DATASET CONTENT START
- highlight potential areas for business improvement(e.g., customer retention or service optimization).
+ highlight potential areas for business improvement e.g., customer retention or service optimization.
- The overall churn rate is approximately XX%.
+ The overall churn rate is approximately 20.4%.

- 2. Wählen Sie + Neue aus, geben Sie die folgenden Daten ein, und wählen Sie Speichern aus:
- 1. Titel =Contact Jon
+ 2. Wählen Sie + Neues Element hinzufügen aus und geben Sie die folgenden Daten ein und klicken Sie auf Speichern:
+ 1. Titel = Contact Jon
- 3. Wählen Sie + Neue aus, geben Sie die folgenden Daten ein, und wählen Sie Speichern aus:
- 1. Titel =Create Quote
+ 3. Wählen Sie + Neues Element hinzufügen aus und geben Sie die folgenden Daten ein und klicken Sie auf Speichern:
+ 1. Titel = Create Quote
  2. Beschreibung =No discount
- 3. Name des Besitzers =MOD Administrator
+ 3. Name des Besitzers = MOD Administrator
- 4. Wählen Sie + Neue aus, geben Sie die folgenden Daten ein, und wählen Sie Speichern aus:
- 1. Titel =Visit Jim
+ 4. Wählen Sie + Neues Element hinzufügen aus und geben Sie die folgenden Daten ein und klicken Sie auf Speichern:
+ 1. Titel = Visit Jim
DATASET CONTENT END
* TASK TO CARRY OUT *
Nothing but the exact lines of the data above, from the line containing "Titel = Contact Jon" through the last, should appear in the answer.

* RESPONSE *
+ 1. Titel = Contact Jon
- 3. Wählen Sie + Neue aus, geben Sie die folgenden Daten ein, und wählen Sie Speichern aus:
- 1. Titel =Create Quote
+ 3. Wählen Sie + Neues Element hinzufügen aus und geben Sie die folgenden Daten ein und klicken Sie auf Speichern:
+ 1. Titel = Create Quote
  2. Beschreibung =No discount
- 3. Name des Besitzers =MOD Administrator
+ 3. Name des Besitzers = MOD Administrator
- 4. Wählen Sie + Neue aus, geben Sie die folgenden Daten ein, und wählen Sie Speichern aus:
- 1. Titel =Visit Jim
+ 4. Wählen Sie + Neues Element hinzufügen aus und geben Sie die folgenden Daten ein und klicken Sie auf Speichern:
+ 1. Titel = Visit Jim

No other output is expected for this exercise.